Fallen USS Oklahoma Twins Identified

August 13, 2019

On August 10, 2019, a pair of twin brothers who served and died aboard USS Oklahoma (BB-37) were laid to rest with military honors. The services were held, one after the other, to honor two fallen heroes of the Pearl Harbor attack whose remains had rested in mass graves for years after the war ended. USS Oklahoma twins Leo and Rudolph Blitz were finally given a proper burial in their hometown of Lincoln, Nebraska.

Closure at Last

For more than seven decades, the Blitz family was left without closure. On December 7, 1941, during the horrifying events that launched the United States into World War II, Leo and Rudolph Blitz were killed aboard USS Oklahoma, which was moored along Battleship Row in Pearl Harbor. In the wake of the attack on the Oahu naval base, neither Leo's nor Rudolph’s remains could be recovered for a proper military burial. It was a reality their family had to live for many years. Betty Pitsch, Leo and Rudolph’s 93-year-old sister, lived for all those decades without knowing where her brothers’ remains were. Then, she received a call from the Defense POW/MIA Accounting Agency.

As part of the DPAA’s program to exhume and identify the remains of the unidentified crew members of the sunken USS Oklahoma, DNA was submitted by Pitsch to try to positively ID her brothers. In May, 2019, the DPAA announced that an official match had been made, identifying the remains of both Leo and Rudolph after more than 75 years of being buried in mass graves.
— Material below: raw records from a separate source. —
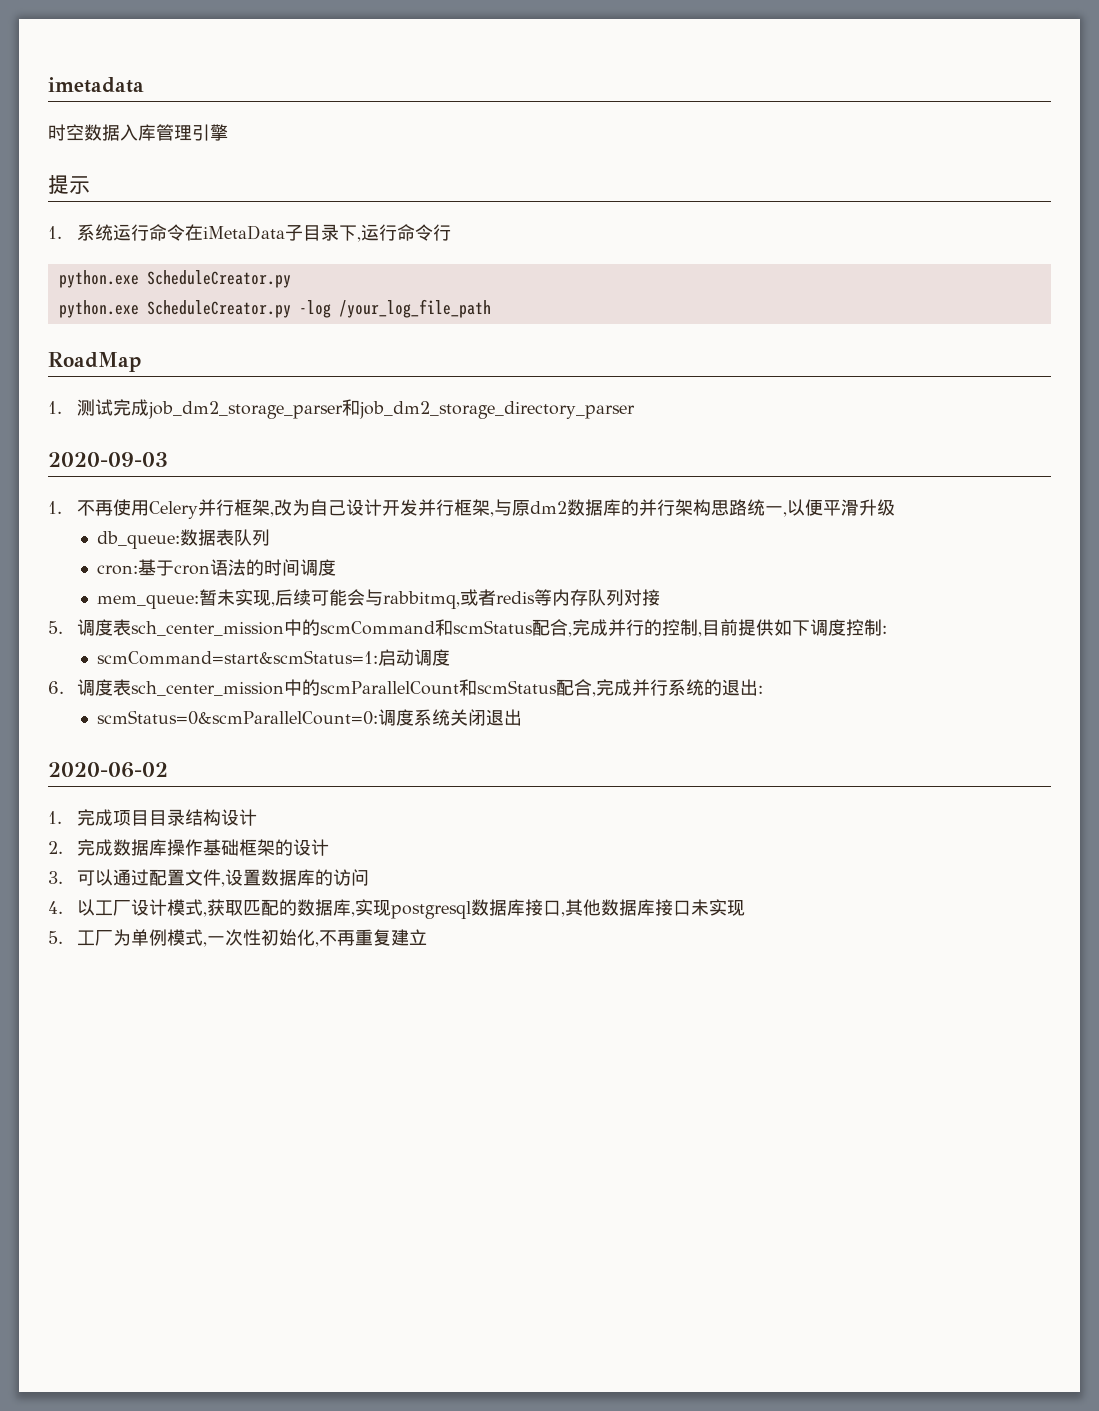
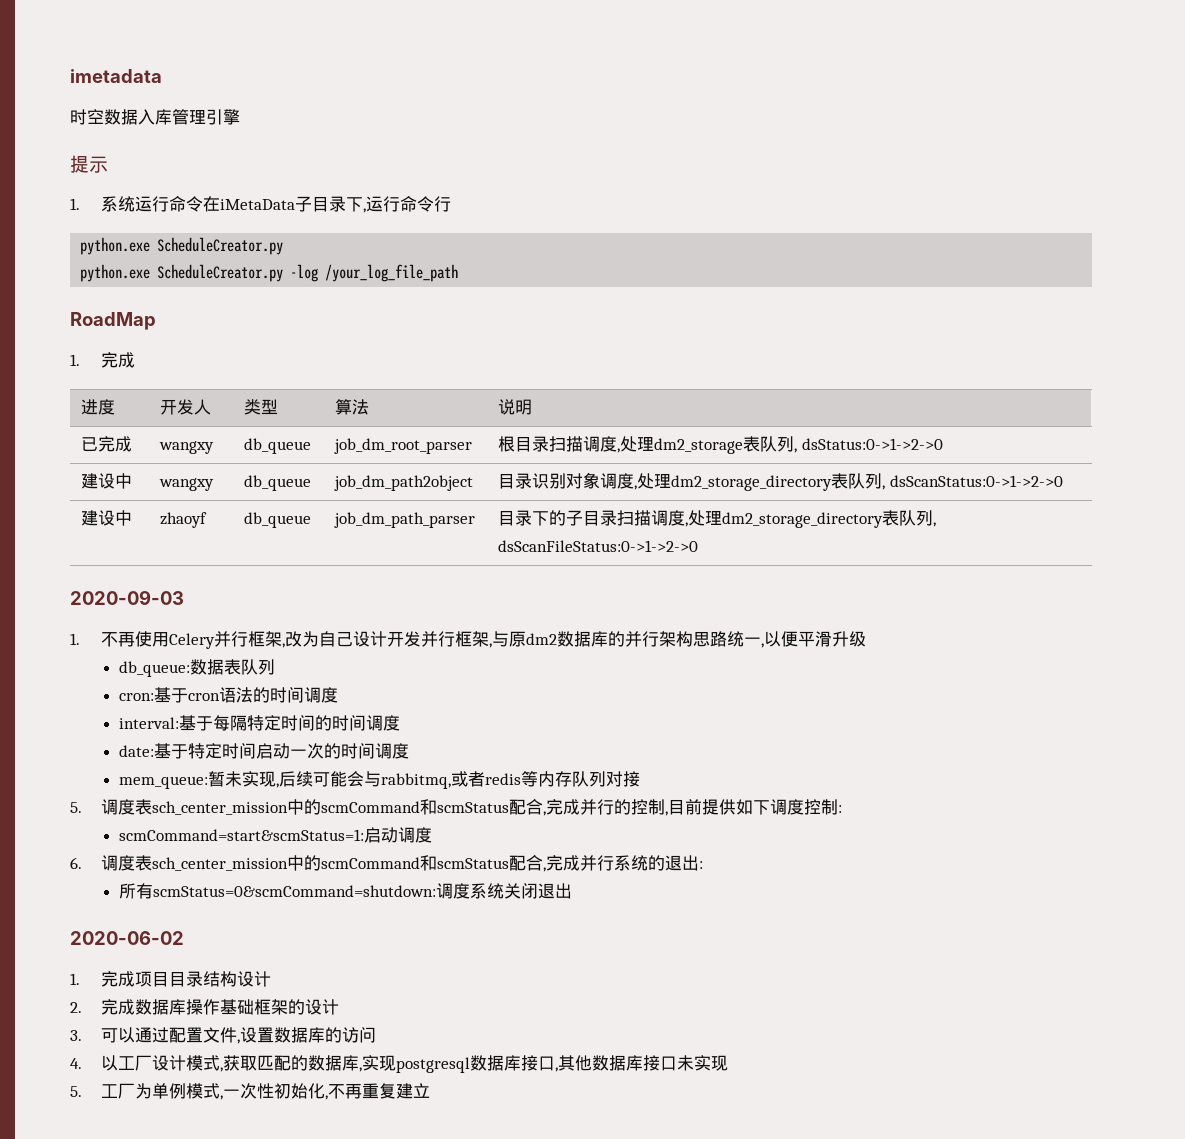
[77,399,636,419] 测试完成job_dm2_storage_parser和job_dm2_storage_directory_parser -> [100,352,135,368] [81,399,116,415] [160,399,212,415] [244,399,279,415] [335,399,370,415] [498,399,533,415] [81,436,133,452] [159,441,215,454] [244,438,312,454] [334,438,473,454] [498,436,944,454] [81,473,133,489] [159,478,215,491] [244,475,312,491] [334,475,474,491] [498,472,1064,491] [81,510,133,526] [160,512,208,528] [244,512,312,528] [334,512,476,528] [498,510,937,528] [498,540,699,552] 完成 // 进度 | 开发人 | 类型 | 算法 | 说明 // 已完成 | wangxy | db_queue | job_dm_root_parser | 根目录扫描调度,处理dm2_storage表队列, dsStatus:0->1->2->0 // 建设中 | wangxy | db_queue | job_dm_path2object | 目录识别对象调度,处理dm2_storage_directory表队列, dsScanStatus:0->1->2->0 // 建设中 | zhaoyf | db_queue | job_dm_path_parser | 目录下的子目录扫描调度,处理dm2_storage_directory表队列, dsScanFileStatus:0->1->2->0
(336, 567) none -> [119,715,401,731] [119,743,410,759] // interval:基于每隔特定时间的时间调度 // date:基于特定时间启动一次的时间调度
[320,681,460,695] scmParallelCount -> [320,857,420,869] scmCommand
[96,710,378,725] scmStatus=0&scmParallelCount=0: -> [119,883,437,899] 所有scmStatus=0&scmCommand=shutdown:

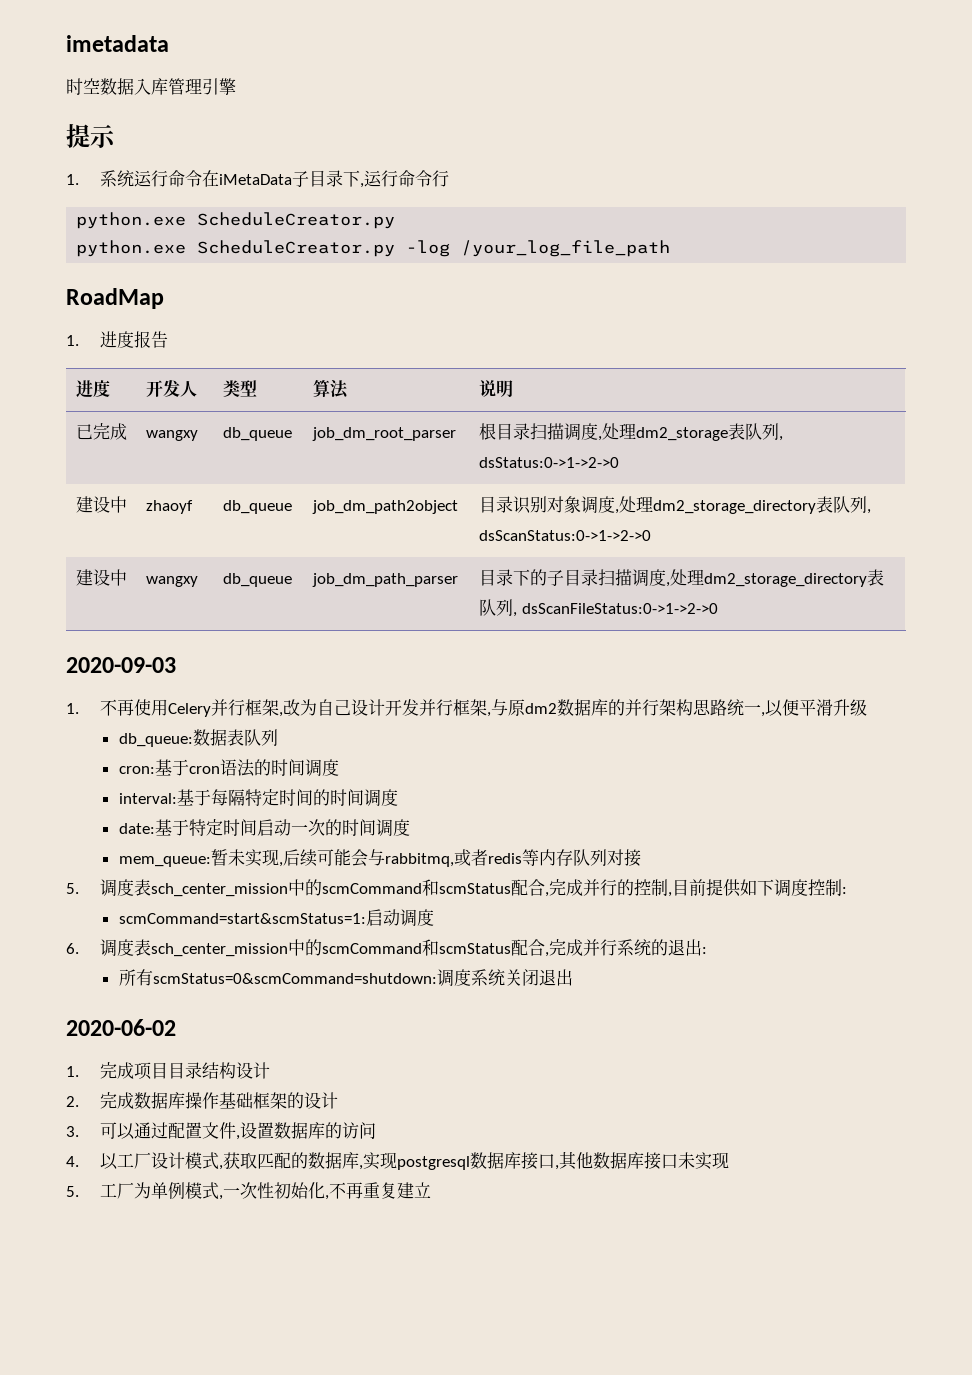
[100,352,135,368] 完成 -> [99,331,168,348] 进度报告
[159,478,215,491] wangxy -> [145,500,193,514] zhaoyf
[160,512,208,528] zhaoyf -> [145,576,198,587] wangxy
The USS Oklahoma Twins at Pearl Harbor

USS Oklahoma capsized

USS Oklahoma capsized and sank on December 7, 1941

Leo and Rudolph Blitz were only 20 years old when the Imperial Japanese Navy launched its assault on the Pearl Harbor Naval Base. Both were serving aboard USS Oklahoma, a battleship that was hit by multiple torpedoes, capsized, and sank during the assault, killing 429 men.

Machinist’s Mate 2nd Class Leo Blitz and Fireman 1st Class Rudolph Blitz enlisted together in the US Navy at 17 years old. Though they did so much together, the pair were not stationed near one another on the battleship, which, as a letter from one of their shipmates confirmed, played a part in their deaths. According to the letter, one brother refused to leave the ship when the order to evacuate was sounded. “I was with him and then he was gone. When they told us to evacuate, he said, ‘I’m not leaving without my brother,’” the letter recounted.

Neither brothers' remains were recovered from the wreckage of Oklahoma in a condition that made them identifiable. During the operations that followed in the weeks after the attack, their bodies were recovered and placed in mass graves along with other unidentifiable remains. It was the best that could be done in a time before DNA-matching technology.

The Outstanding Work of the DPAA

Seal of the Defense POW/MIA Accounting Agency

Seal of the Defense POW/MIA Accounting Agency

In 2015, the Defense POW/MIA Accounting Agency began the daunting task of trying to find living relatives of the hundreds of men whose remains had languished in mass graves at the National Memorial Cemetery of the Pacific in Oahu's Punchbowl Crater. To date, they have been successful in finding matches for well over 200 fallen USS Oklahoma crewmen, bringing closure to scores of families after so many years.

Ed McLaughlin, Betty Pitsch’s grandson, spoke with the Lincoln Journal Star, stating, “This is a huge relief for grandma. For her to finally know that the twins can rest their souls and have their remains brought home, I know that’s really big for her.”

Rosettes will be placed next to the names of Leo and Rudolph Blitz in the Courts of the Missing at the National Memorial Cemetery of the Pacific, to indicate that they've been identified.